Bandwidth-Hungry Video

It’s curious that this announcement should also come in the same week that Facebook and Google introduced video chat to their social networks. Though Facebook has yet to include this feature in its mobile app, there’s a good chance that when it does it will take off in ways that Apple’s FaceTime never managed to achieve. Data caps, however, could hinder the move of business and social video interactions to the third screen.

Granted, data caps are not going to suddenly kill mobile users’ love affairs with video – there’s a reason why Youtube is a native app on iPhone and why apps were such a breakthrough for Netflix. Ultimately, it’s a fair assumption that users will either swallow the rising costs or the increasing prevalence of Wi-Fi will grow to accommodate this issue. In the short term, however, these growing pains will prevent mobile from being as friendly an environment for video as it could be.

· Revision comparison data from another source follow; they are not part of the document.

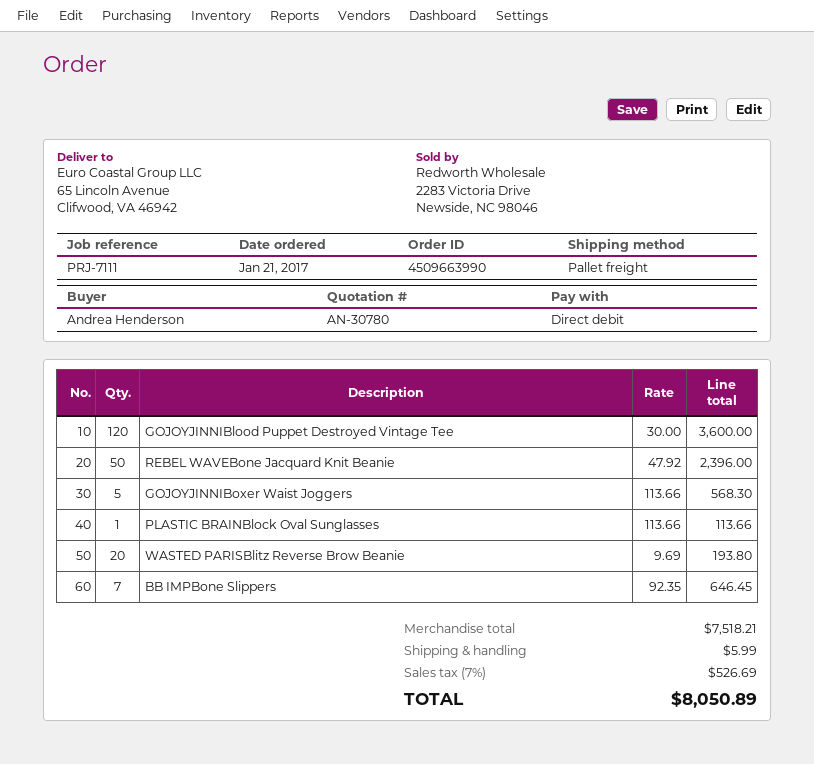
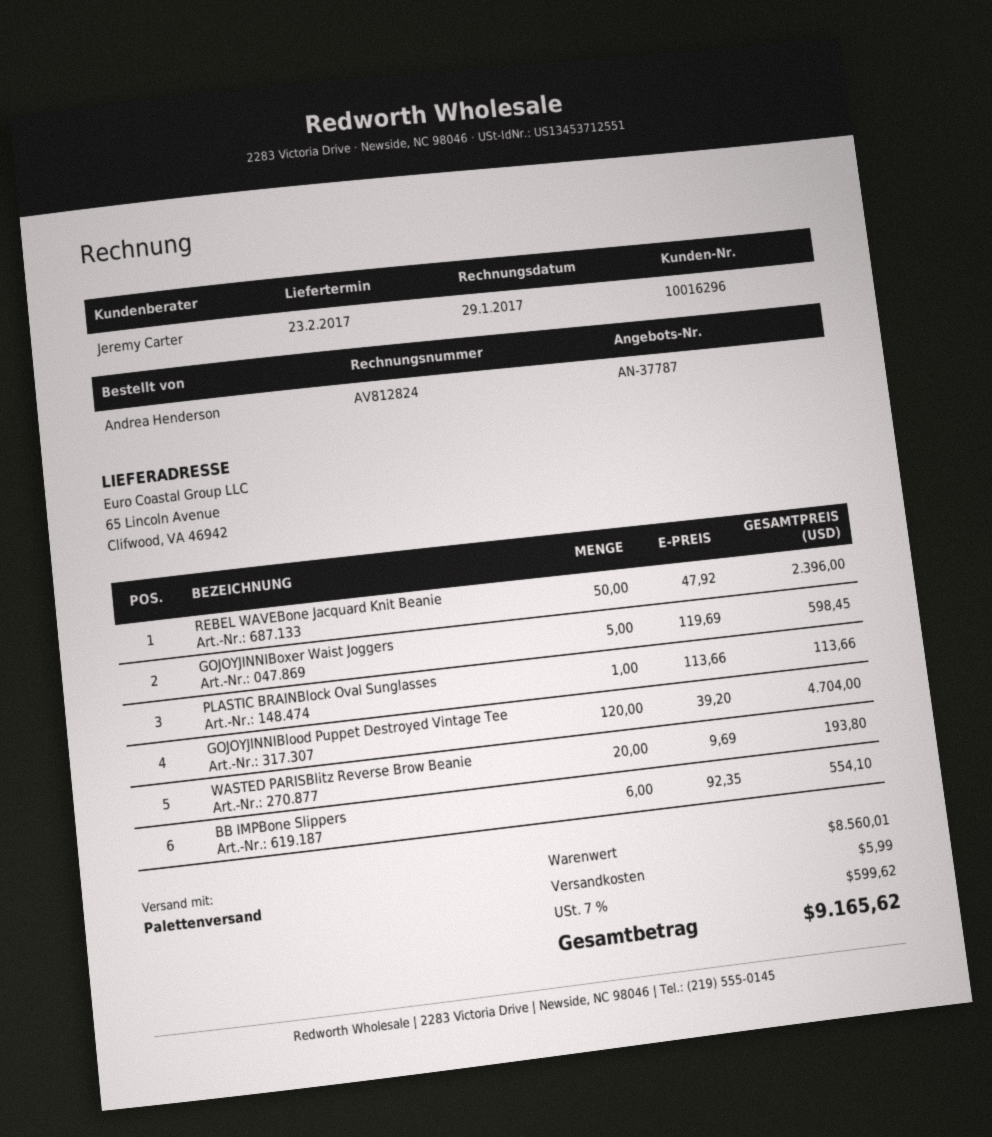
quote number: AN-30780 -> AN-37787
GOJOYJINNIBlood Puppet Destroyed Vintage Tee: 120 x 30.00 = 3600.00 -> 120 x 39.20 = 4704.00
GOJOYJINNIBoxer Waist Joggers: 5 x 113.66 = 568.30 -> 5 x 119.69 = 598.45
BB IMPBone Slippers: 7 x 92.35 = 646.45 -> 6 x 92.35 = 554.10
subtotal: 7518.21 -> 8560.01
tax: 7% = 526.69 -> 7% = 599.62
total: 8050.89 -> 9165.62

A New Hurdle For In-App and Incremental Purchases

While there are multiple routes to making money via apps, in-app purchases have consistently proven to be one of the more successful options. The file sizes of these purchases are generally small, but now developers may have to wrestle with the psychological aspect of users who are increasingly conscious of every download they make. Whether it be songs, added photo filters, or new levels, developers will have to first overcome a user’s reluctance to spend money and then overcome their reluctance to use data.

For the most part, it seems users don’t consciously think about how much data they are consuming.

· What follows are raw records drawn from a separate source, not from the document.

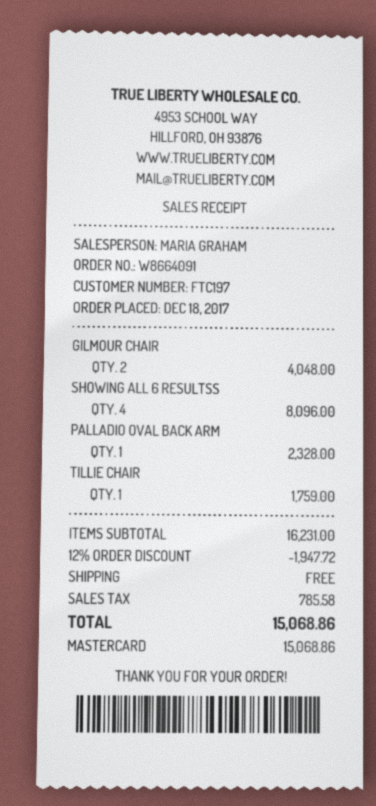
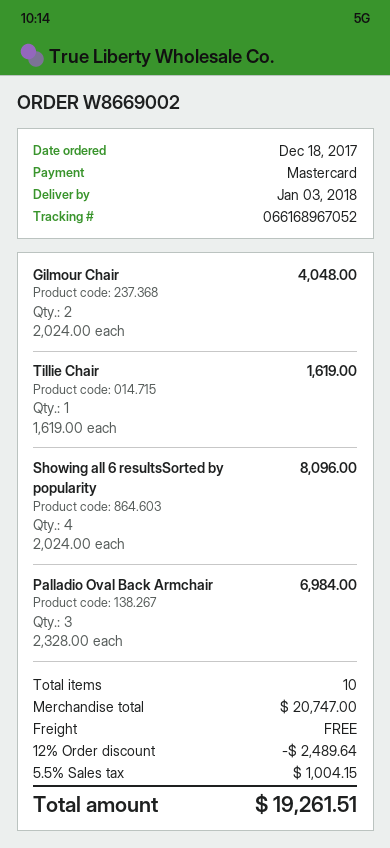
order number: W8664091 -> W8669002
PALLADIO OVAL BACK ARM: 1 for 2328.00 -> 3 for 6984.00
TILLIE CHAIR: 1 for 1759.00 -> 1 for 1619.00
subtotal: 16231.00 -> 20747.00
discount: 12% = 1947.72 -> 12% = 2489.64
tax: 785.58 -> 1004.15
total: 15068.86 -> 19261.51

Most users have no real sense for what a gigabyte feels like or how it translates into music downloads or Pandora streaming time. Though it’s not difficult for users to routinely check how much data they are consuming, the same holds true for minutes and text messages and yet hundreds of thousand of users are routinely shocked by their phone bills each month. If users begin to become stingy with their bandwidth and reluctant to make purchases on the fly, it could affect those apps and services, including iTunes, that make the bulk of their revenue this way.

Growing Pains

Although Verizon’s new data caps have made the issue a hot topic, the evolving nature of mobile makes it one that isn’t likely to be around forever. Google is bringing free high-speed internet across the nation, people are increasingly shifting around where they consume media, and the courts are already looking into service provider data price gouging. When consumers realized the almost non-existent cost for providers to send text messages in relation to the high fees that providers were charging, they were up in arms. The same move may now happen with data. Even then, the burden isn’t just with the carriers as studies show that our data consumption has climbed about 89% while our prices have stayed the same. Something had to give and this is the beginning of a tug-of-war for mobile web.

In the mean time, as mobile developers, we must continue to do what we always do – thoughtfully design and develop apps and mobile websites in ways that consume as little data as possible and continue to bear with the growing pains that have become so familiar to this industry.